• Recorded information
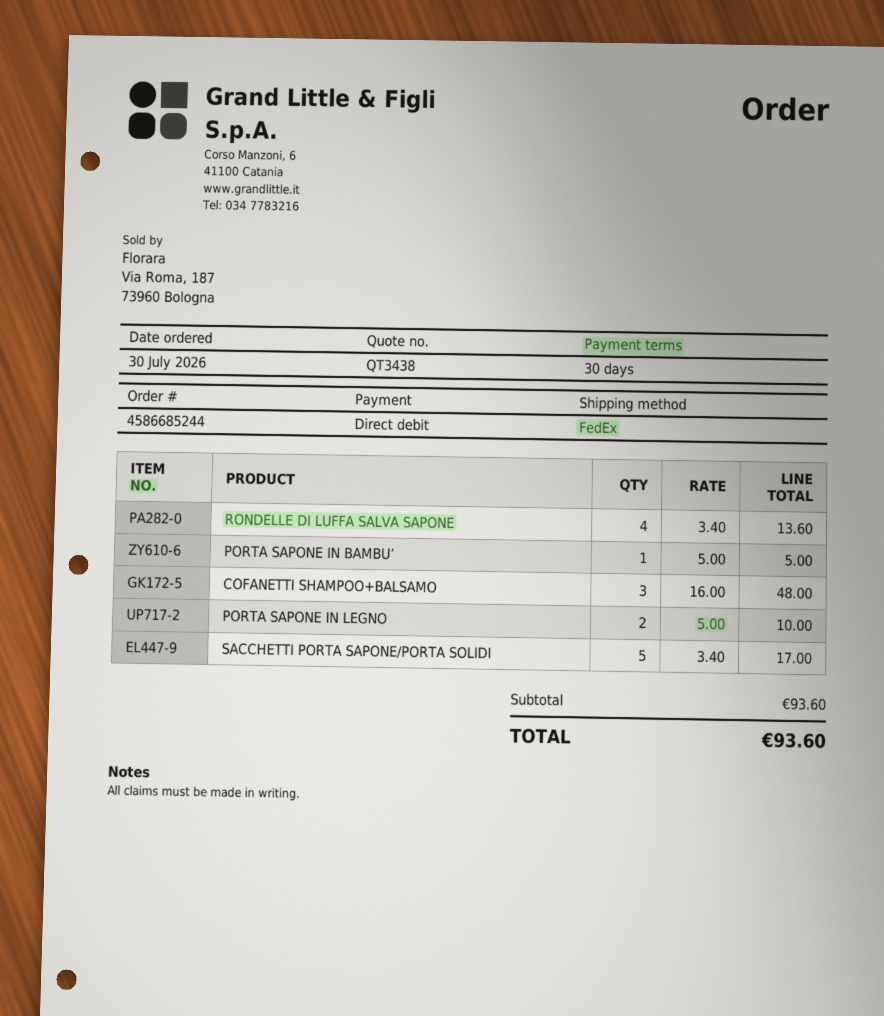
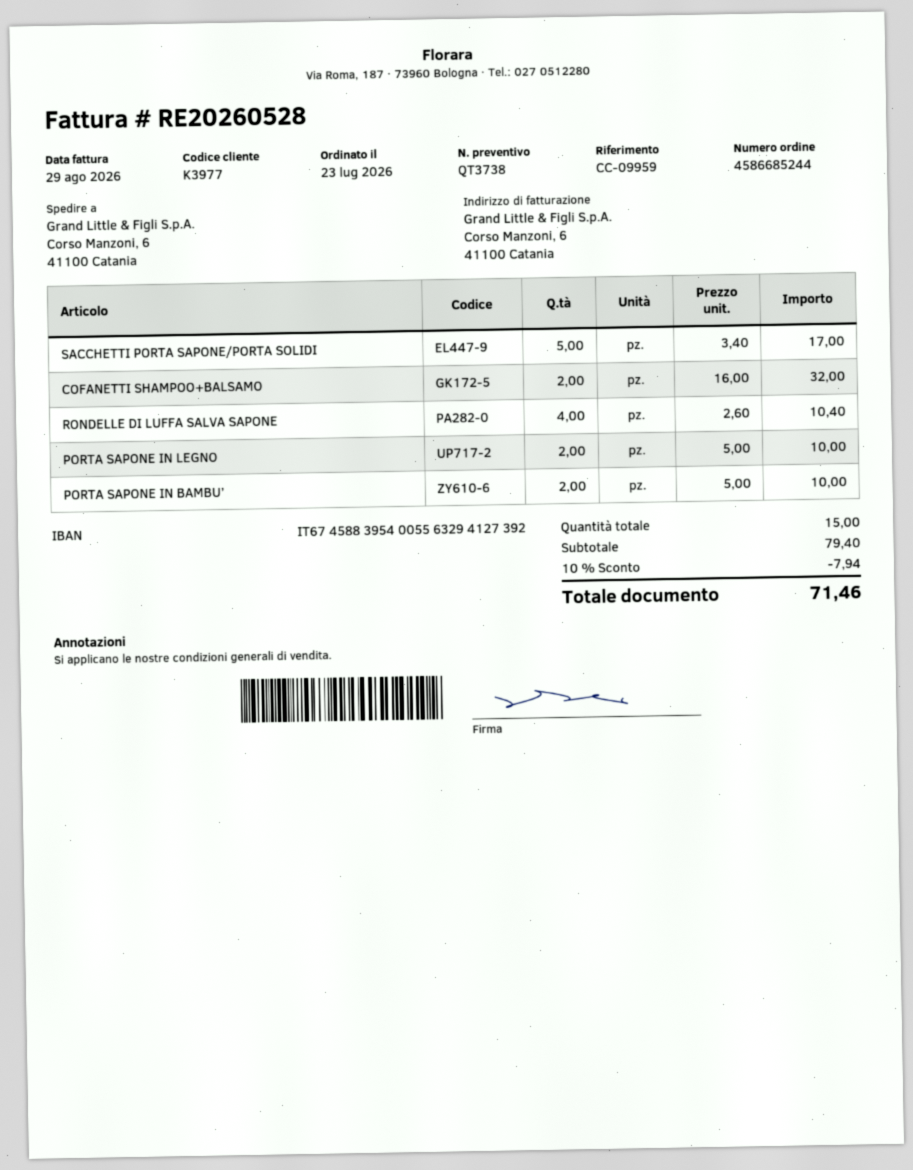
quote number: QT3438 -> QT3738
order date: 2026-07-30 -> 2026-07-23
RONDELLE DI LUFFA SALVA SAPONE: 4 x 3.40 = 13.60 -> 4 x 2.60 = 10.40
PORTA SAPONE IN BAMBU’: 1 x 5.00 = 5.00 -> 2 x 5.00 = 10.00
COFANETTI SHAMPOO+BALSAMO: 3 x 16.00 = 48.00 -> 2 x 16.00 = 32.00
subtotal: 93.60 -> 79.40
discount: none -> 10% = 7.94
total: 93.60 -> 71.46

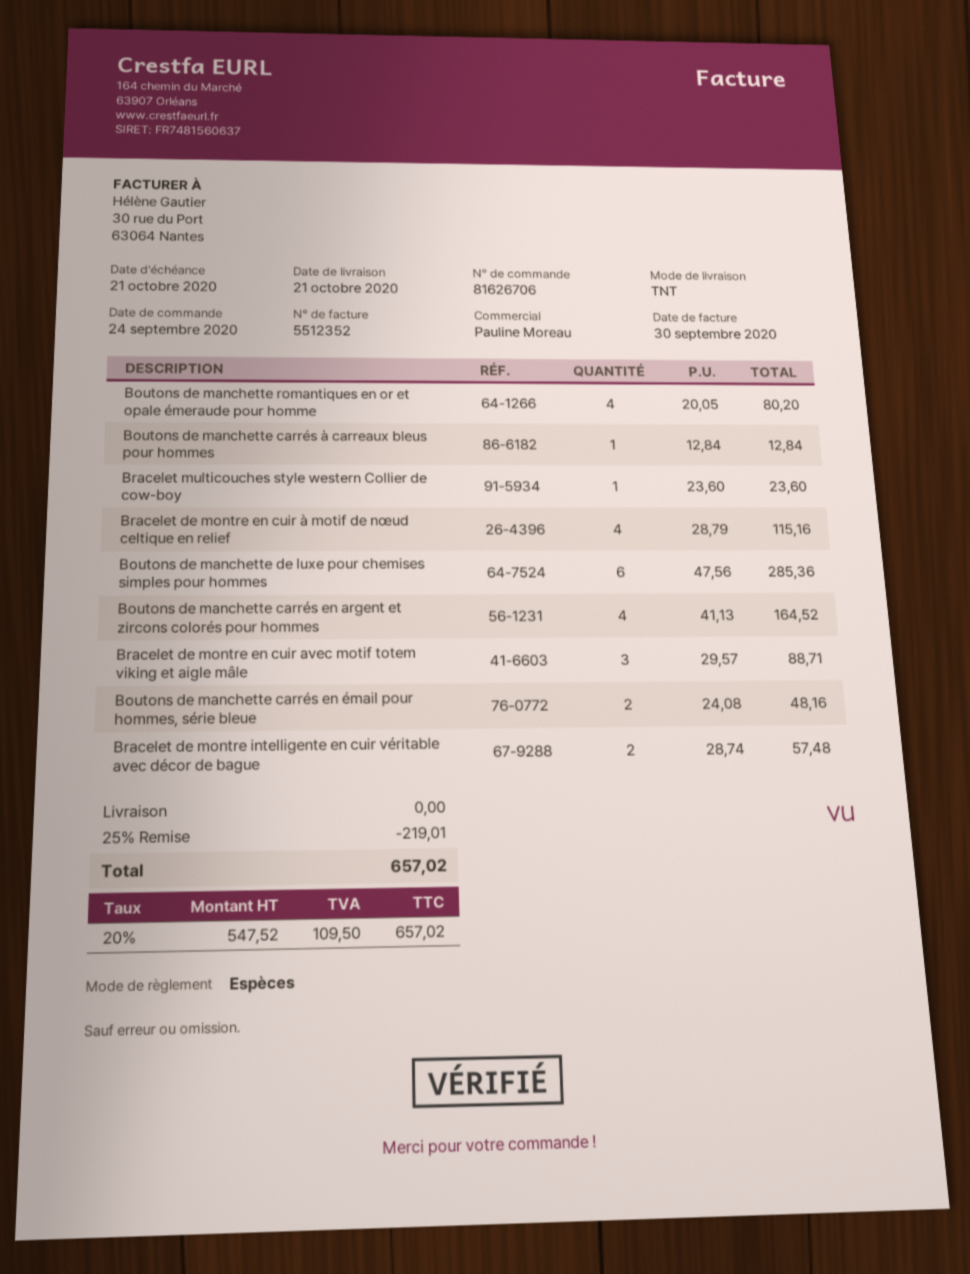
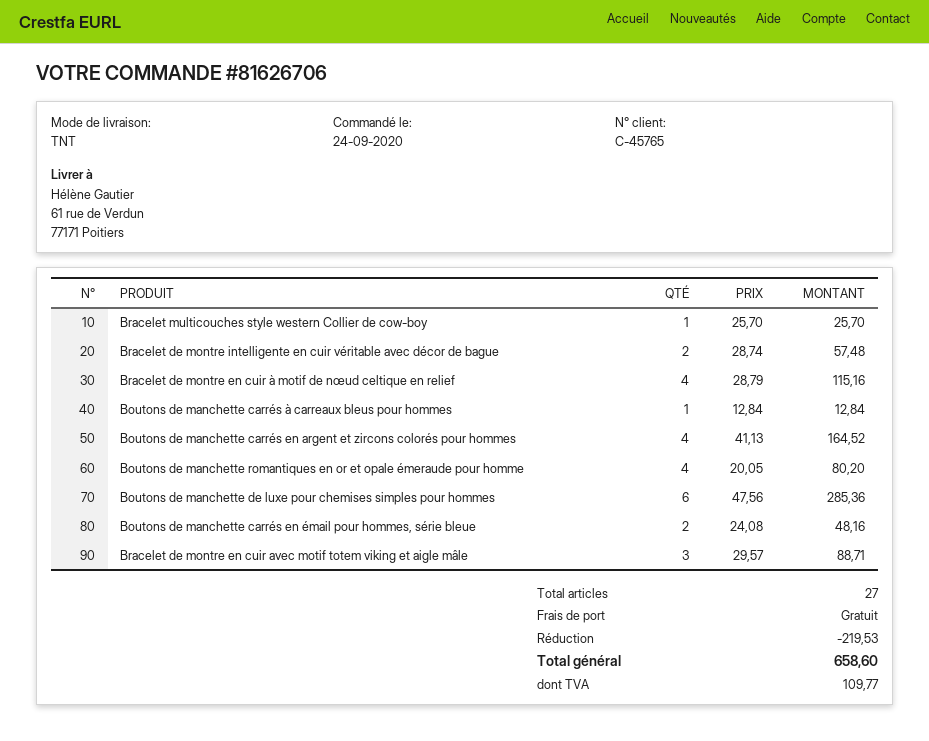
Bracelet multicouches style western Collier de cow-boy: 1 x 23.60 = 23.60 -> 1 x 25.70 = 25.70
discount: 219.01 -> 219.53
tax: 109.50 -> 109.77
total: 657.02 -> 658.60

• Work required
Return every line of the records exactly as given, pictures excluded.

• Solution to the exercise
quote number: QT3438 -> QT3738
order date: 2026-07-30 -> 2026-07-23
RONDELLE DI LUFFA SALVA SAPONE: 4 x 3.40 = 13.60 -> 4 x 2.60 = 10.40
PORTA SAPONE IN BAMBU’: 1 x 5.00 = 5.00 -> 2 x 5.00 = 10.00
COFANETTI SHAMPOO+BALSAMO: 3 x 16.00 = 48.00 -> 2 x 16.00 = 32.00
subtotal: 93.60 -> 79.40
discount: none -> 10% = 7.94
total: 93.60 -> 71.46

Bracelet multicouches style western Collier de cow-boy: 1 x 23.60 = 23.60 -> 1 x 25.70 = 25.70
discount: 219.01 -> 219.53
tax: 109.50 -> 109.77
total: 657.02 -> 658.60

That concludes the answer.